Down to the last line, restate the records below word for word, dropping every image.

============================================================

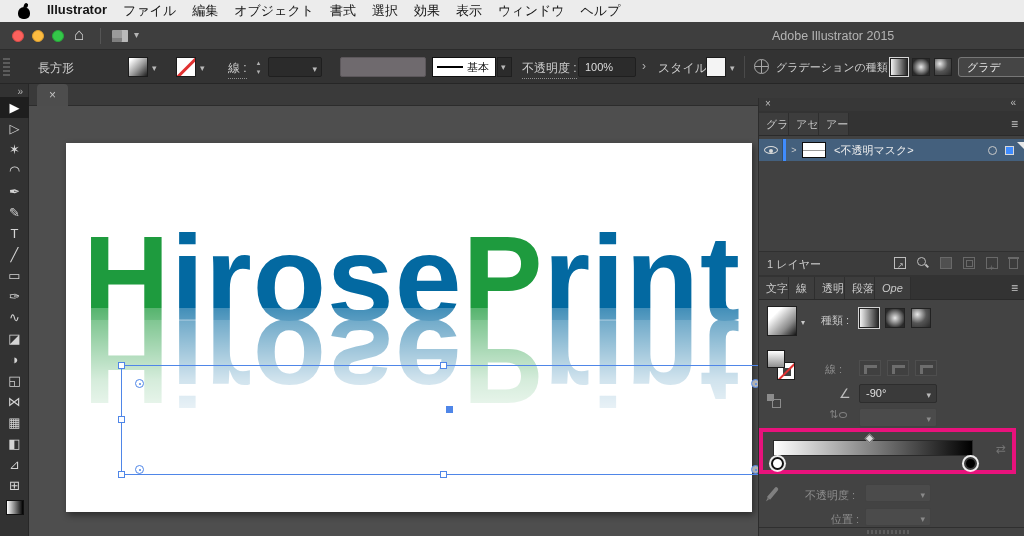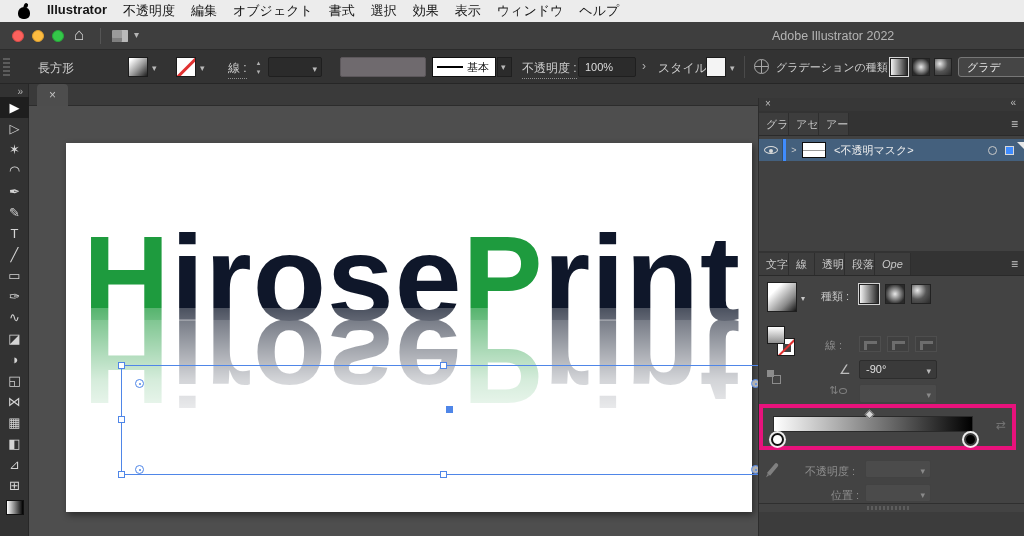--- a/index.html
+++ b/index.html
@@ -81,21 +81,21 @@
   .tabbar { position:absolute; left:29px; top:0; width:995px; height:22px; background:#3a3a3a; border-bottom:1px solid #2c2c2c; z-index:1; }
   .doc-tab { position:absolute; left:8px; top:0; height:22px; background:#4d4d4d; border-radius:4px 4px 0 0;
              display:flex; align-items:center; gap:8px; padding:0 12px; font-size:11px; color:#dedede; white-space:nowrap; }
   .doc-close { color:#c2c2c2; font-size:12px; }
 
   
   .canvas { position:absolute; left:29px; top:22px; width:995px; height:430px; background:#4e4e4e; overflow:hidden; z-index:0; }
   .artboard { position:absolute; left:37px; top:37px; width:686px; height:369px; background:#ffffff; box-shadow:2px 3px 7px rgba(0,0,0,.45); }
   .word { position:absolute; left:17px; top:75px; font-size:120px; font-weight:bold; line-height:120px; letter-spacing:1px; white-space:nowrap; }
   .word .g { color:#1e9b3e; }
-  .word .k { color:#0f172a; }
+  .word .k { color:#0369a1; }
   .reflection { top:159px; transform:scaleY(-1); opacity:.85; }
   .refl-fade { position:absolute; left:0; top:165px; width:686px; height:170px;
                background:linear-gradient(to bottom,rgba(255,255,255,.25) 0%,rgba(255,255,255,.78) 42%,#ffffff 75%); }
   
   .selbox { position:absolute; left:55px; top:222px; width:646px; height:110px; border:1px solid #4f86e8; z-index:2; }
   .handle { position:absolute; width:7px; height:7px; background:#fff; border:1px solid #4f86e8; }
   .h-tl{left:-4px;top:-4px}.h-tm{left:50%;margin-left:-4px;top:-4px}.h-tr{right:-4px;top:-4px}
   .h-ml{left:-4px;top:50%;margin-top:-4px}.h-mr{right:-4px;top:50%;margin-top:-4px}
   .h-bl{left:-4px;bottom:-4px}.h-bm{left:50%;margin-left:-4px;bottom:-4px}.h-br{right:-4px;bottom:-4px}
   .center-pt { position:absolute; left:324px; top:40px; width:7px; height:7px; background:#4f86e8; }
@@ -191,41 +191,41 @@
 </style>
 </head>
 <body>
 
 <div id="app">
 
   <div class="menubar">
     <span class="apple"></span>
     <span style="display:flex;gap:16px;">
         <span class="mb-item bold">Illustrator</span>
-        <span class="mb-item">不透明度</span>
+        <span class="mb-item">ファイル</span>
         <span class="mb-item">編集</span>
         <span class="mb-item">オブジェクト</span>
         <span class="mb-item">書式</span>
         <span class="mb-item">選択</span>
         <span class="mb-item">効果</span>
         <span class="mb-item">表示</span>
         <span class="mb-item">ウィンドウ</span>
         <span class="mb-item">ヘルプ</span>
       </span>
   </div>
 
   <div class="titlebar">
     <span class="light red"></span>
     <span class="light yellow"></span>
     <span class="light green"></span>
     <span class="home-icon">⌂</span>
     <span class="tb-sep"></span>
     <span class="layout-icon"></span>
     <span class="layout-chevron">▾</span>
-    <span class="app-title">Adobe Illustrator 2022</span>
+    <span class="app-title">Adobe Illustrator 2015</span>
   </div>
 
   <div class="controlbar">
     <span class="cb-grip"></span>
     <span class="cb-label" style="left:38px">長方形</span>
     <span class="swatch grad" style="left:128px"></span>
     <span class="chev" style="left:152px">▾</span>
     <span class="swatch none" style="left:176px"></span>
     <span class="chev" style="left:200px">▾</span>
     <span class="cb-label cb-link" style="left:228px">線 :</span>
@@ -331,20 +331,31 @@
             </span>
           <span class="layer-accent"></span>
           <span class="layer-expand">&gt;</span>
           <span class="layer-thumb"></span>
           <span class="layer-name">&lt;不透明マスク&gt;</span>
           <span class="layer-target"></span>
           <span class="layer-selsq"></span>
           <span class="layer-corner"></span>
         </div>
       </div>
+      <div class="layers-foot">
+        <span>1 レイヤー</span>
+        <span class="foot-icons">
+          <span class="fi fi-export"></span>
+          <span class="fi fi-search"></span>
+          <span class="fi fi-mask dim"></span>
+          <span class="fi fi-sub dim"></span>
+          <span class="fi fi-new dim"></span>
+          <span class="fi fi-trash dim"></span>
+        </span>
+      </div>
 
       <div class="tabrow">
         <span class="ptab t-narrow">文字</span>
         <span class="ptab t-narrow">線</span>
         <span class="ptab t-narrow">透明</span>
         <span class="ptab t-narrow">段落</span>
         <span class="ptab t-med">Ope</span>
         <span class="panel-menu">≡</span>
       </div>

============================================================

[Written solution]
--- a/index.html
+++ b/index.html
@@ -81,21 +81,21 @@
   .tabbar { position:absolute; left:29px; top:0; width:995px; height:22px; background:#3a3a3a; border-bottom:1px solid #2c2c2c; z-index:1; }
   .doc-tab { position:absolute; left:8px; top:0; height:22px; background:#4d4d4d; border-radius:4px 4px 0 0;
              display:flex; align-items:center; gap:8px; padding:0 12px; font-size:11px; color:#dedede; white-space:nowrap; }
   .doc-close { color:#c2c2c2; font-size:12px; }
 
   
   .canvas { position:absolute; left:29px; top:22px; width:995px; height:430px; background:#4e4e4e; overflow:hidden; z-index:0; }
   .artboard { position:absolute; left:37px; top:37px; width:686px; height:369px; background:#ffffff; box-shadow:2px 3px 7px rgba(0,0,0,.45); }
   .word { position:absolute; left:17px; top:75px; font-size:120px; font-weight:bold; line-height:120px; letter-spacing:1px; white-space:nowrap; }
   .word .g { color:#1e9b3e; }
-  .word .k { color:#0f172a; }
+  .word .k { color:#0369a1; }
   .reflection { top:159px; transform:scaleY(-1); opacity:.85; }
   .refl-fade { position:absolute; left:0; top:165px; width:686px; height:170px;
                background:linear-gradient(to bottom,rgba(255,255,255,.25) 0%,rgba(255,255,255,.78) 42%,#ffffff 75%); }
   
   .selbox { position:absolute; left:55px; top:222px; width:646px; height:110px; border:1px solid #4f86e8; z-index:2; }
   .handle { position:absolute; width:7px; height:7px; background:#fff; border:1px solid #4f86e8; }
   .h-tl{left:-4px;top:-4px}.h-tm{left:50%;margin-left:-4px;top:-4px}.h-tr{right:-4px;top:-4px}
   .h-ml{left:-4px;top:50%;margin-top:-4px}.h-mr{right:-4px;top:50%;margin-top:-4px}
   .h-bl{left:-4px;bottom:-4px}.h-bm{left:50%;margin-left:-4px;bottom:-4px}.h-br{right:-4px;bottom:-4px}
   .center-pt { position:absolute; left:324px; top:40px; width:7px; height:7px; background:#4f86e8; }
@@ -191,41 +191,41 @@
 </style>
 </head>
 <body>
 
 <div id="app">
 
   <div class="menubar">
     <span class="apple"></span>
     <span style="display:flex;gap:16px;">
         <span class="mb-item bold">Illustrator</span>
-        <span class="mb-item">不透明度</span>
+        <span class="mb-item">ファイル</span>
         <span class="mb-item">編集</span>
         <span class="mb-item">オブジェクト</span>
         <span class="mb-item">書式</span>
         <span class="mb-item">選択</span>
         <span class="mb-item">効果</span>
         <span class="mb-item">表示</span>
         <span class="mb-item">ウィンドウ</span>
         <span class="mb-item">ヘルプ</span>
       </span>
   </div>
 
   <div class="titlebar">
     <span class="light red"></span>
     <span class="light yellow"></span>
     <span class="light green"></span>
     <span class="home-icon">⌂</span>
     <span class="tb-sep"></span>
     <span class="layout-icon"></span>
     <span class="layout-chevron">▾</span>
-    <span class="app-title">Adobe Illustrator 2022</span>
+    <span class="app-title">Adobe Illustrator 2015</span>
   </div>
 
   <div class="controlbar">
     <span class="cb-grip"></span>
     <span class="cb-label" style="left:38px">長方形</span>
     <span class="swatch grad" style="left:128px"></span>
     <span class="chev" style="left:152px">▾</span>
     <span class="swatch none" style="left:176px"></span>
     <span class="chev" style="left:200px">▾</span>
     <span class="cb-label cb-link" style="left:228px">線 :</span>
@@ -331,20 +331,31 @@
             </span>
           <span class="layer-accent"></span>
           <span class="layer-expand">&gt;</span>
           <span class="layer-thumb"></span>
           <span class="layer-name">&lt;不透明マスク&gt;</span>
           <span class="layer-target"></span>
           <span class="layer-selsq"></span>
           <span class="layer-corner"></span>
         </div>
       </div>
+      <div class="layers-foot">
+        <span>1 レイヤー</span>
+        <span class="foot-icons">
+          <span class="fi fi-export"></span>
+          <span class="fi fi-search"></span>
+          <span class="fi fi-mask dim"></span>
+          <span class="fi fi-sub dim"></span>
+          <span class="fi fi-new dim"></span>
+          <span class="fi fi-trash dim"></span>
+        </span>
+      </div>
 
       <div class="tabrow">
         <span class="ptab t-narrow">文字</span>
         <span class="ptab t-narrow">線</span>
         <span class="ptab t-narrow">透明</span>
         <span class="ptab t-narrow">段落</span>
         <span class="ptab t-med">Ope</span>
         <span class="panel-menu">≡</span>
       </div>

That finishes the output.